Secondly, many of the group’s participants told me they found their age to be an asset, not a barrier, to their acting. As they pointed out, at sixty or more years of age they have accumulated so much life experience on which to draw when performing a part.
When planning a project with any group of people, it can be easy to focus on anticipated barriers or struggles. While we should always pay attention to, and work to mitigate, barriers to access, we should also take the time to celebrate the advantages that exist alongside those barriers.
Finally, there is, what is probably the easiest trap to fall into, thinking of older age as a period of decline.

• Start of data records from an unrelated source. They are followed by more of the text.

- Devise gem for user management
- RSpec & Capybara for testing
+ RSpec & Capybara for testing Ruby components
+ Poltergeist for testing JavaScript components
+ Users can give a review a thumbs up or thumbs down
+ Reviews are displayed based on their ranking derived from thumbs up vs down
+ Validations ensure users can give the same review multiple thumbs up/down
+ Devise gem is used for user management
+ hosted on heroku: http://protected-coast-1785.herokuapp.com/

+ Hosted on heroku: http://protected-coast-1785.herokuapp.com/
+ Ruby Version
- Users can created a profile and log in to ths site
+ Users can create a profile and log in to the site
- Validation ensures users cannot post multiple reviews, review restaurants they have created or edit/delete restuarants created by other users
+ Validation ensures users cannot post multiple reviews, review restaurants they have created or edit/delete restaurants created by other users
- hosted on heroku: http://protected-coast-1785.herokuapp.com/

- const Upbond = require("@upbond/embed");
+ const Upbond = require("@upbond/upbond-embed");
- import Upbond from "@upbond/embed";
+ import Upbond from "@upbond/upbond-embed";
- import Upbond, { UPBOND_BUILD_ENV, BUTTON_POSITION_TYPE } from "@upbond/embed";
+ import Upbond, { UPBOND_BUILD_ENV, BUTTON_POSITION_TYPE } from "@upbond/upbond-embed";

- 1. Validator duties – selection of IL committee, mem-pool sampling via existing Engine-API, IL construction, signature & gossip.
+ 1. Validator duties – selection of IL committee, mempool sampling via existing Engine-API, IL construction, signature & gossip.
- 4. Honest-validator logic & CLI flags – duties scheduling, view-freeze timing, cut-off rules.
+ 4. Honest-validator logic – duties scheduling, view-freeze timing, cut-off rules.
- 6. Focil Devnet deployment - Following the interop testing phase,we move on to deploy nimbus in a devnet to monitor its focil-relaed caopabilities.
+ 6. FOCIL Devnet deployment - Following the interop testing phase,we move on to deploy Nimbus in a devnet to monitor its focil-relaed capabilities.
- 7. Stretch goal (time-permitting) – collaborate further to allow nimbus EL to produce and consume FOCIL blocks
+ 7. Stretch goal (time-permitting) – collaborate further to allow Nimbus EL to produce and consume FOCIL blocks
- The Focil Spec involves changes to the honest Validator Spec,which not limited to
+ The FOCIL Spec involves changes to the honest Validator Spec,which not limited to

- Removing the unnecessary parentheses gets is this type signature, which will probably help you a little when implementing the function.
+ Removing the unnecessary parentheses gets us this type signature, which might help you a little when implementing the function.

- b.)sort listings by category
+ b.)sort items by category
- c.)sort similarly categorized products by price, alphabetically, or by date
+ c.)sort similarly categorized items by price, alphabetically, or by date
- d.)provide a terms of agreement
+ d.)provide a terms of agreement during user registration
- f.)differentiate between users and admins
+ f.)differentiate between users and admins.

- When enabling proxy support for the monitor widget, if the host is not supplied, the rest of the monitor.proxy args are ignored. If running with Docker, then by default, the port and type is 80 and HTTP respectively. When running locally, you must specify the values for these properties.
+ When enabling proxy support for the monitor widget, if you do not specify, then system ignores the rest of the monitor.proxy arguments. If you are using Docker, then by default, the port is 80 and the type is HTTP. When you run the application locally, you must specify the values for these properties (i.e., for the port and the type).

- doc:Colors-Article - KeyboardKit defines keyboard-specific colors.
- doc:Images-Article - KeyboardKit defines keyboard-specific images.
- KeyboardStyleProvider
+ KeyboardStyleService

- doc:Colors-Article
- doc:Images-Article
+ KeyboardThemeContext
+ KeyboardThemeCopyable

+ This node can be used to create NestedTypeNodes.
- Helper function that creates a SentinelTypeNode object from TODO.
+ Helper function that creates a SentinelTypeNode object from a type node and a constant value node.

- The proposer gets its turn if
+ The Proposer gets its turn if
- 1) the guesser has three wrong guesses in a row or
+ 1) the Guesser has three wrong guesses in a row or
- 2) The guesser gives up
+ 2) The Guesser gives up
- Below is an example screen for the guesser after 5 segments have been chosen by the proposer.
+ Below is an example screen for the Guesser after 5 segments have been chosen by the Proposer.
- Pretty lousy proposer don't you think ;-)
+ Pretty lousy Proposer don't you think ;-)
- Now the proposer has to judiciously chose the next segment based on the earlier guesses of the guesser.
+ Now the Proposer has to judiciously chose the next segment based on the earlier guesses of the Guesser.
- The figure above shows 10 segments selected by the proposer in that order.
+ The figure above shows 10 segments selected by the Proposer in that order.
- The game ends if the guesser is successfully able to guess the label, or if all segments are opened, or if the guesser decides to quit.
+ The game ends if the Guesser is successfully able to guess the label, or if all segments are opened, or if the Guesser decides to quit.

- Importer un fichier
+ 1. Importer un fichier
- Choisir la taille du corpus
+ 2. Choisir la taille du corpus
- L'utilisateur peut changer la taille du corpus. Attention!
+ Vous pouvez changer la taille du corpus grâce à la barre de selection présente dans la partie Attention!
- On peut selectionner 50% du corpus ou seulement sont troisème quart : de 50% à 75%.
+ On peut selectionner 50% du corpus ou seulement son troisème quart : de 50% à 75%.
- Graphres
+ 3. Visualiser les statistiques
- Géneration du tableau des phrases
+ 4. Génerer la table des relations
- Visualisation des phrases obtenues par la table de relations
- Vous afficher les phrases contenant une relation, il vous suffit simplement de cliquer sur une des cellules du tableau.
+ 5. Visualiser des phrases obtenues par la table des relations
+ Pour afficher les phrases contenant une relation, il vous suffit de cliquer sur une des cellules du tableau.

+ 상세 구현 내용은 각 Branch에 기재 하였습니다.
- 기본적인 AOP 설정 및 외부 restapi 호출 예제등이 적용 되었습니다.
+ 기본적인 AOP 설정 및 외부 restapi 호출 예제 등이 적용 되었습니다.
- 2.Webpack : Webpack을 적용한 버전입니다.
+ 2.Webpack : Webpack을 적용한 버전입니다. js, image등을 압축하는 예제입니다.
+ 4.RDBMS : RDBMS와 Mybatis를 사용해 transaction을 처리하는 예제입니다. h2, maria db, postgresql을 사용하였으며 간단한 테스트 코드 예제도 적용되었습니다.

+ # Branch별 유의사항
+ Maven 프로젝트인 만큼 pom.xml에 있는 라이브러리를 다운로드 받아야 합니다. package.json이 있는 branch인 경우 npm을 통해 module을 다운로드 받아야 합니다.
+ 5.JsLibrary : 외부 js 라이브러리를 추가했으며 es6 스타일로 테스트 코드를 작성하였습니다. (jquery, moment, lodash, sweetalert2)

The Acting Up participants challenge this notion every day, simply by being themselves: by learning new things, by becoming better actors, by living richly.
Towards the Horizon
Life … is a movement of opening, not of closure
I recently stumbled onto a particularly beautiful passage: Tim Ingold, an anthropologist at the University of Aberdeen, writes, ‘Life … is a movement of opening, not of closure’ (Ingold 2011: 4). He compares life’s journeys to a movement toward the horizon, in which our aims and goals are always changing, advancing ahead of us.
The actors in Acting Up live this out, and in so doing challenge our stereotypes of what old age ‘ought’ to look like, substituting instead a myriad of creative ideas for what it can look like.
Reference: Ingold, Tim. 2011. Being Alive: Essays on Movement, Knowledge and Description. London: Routledge.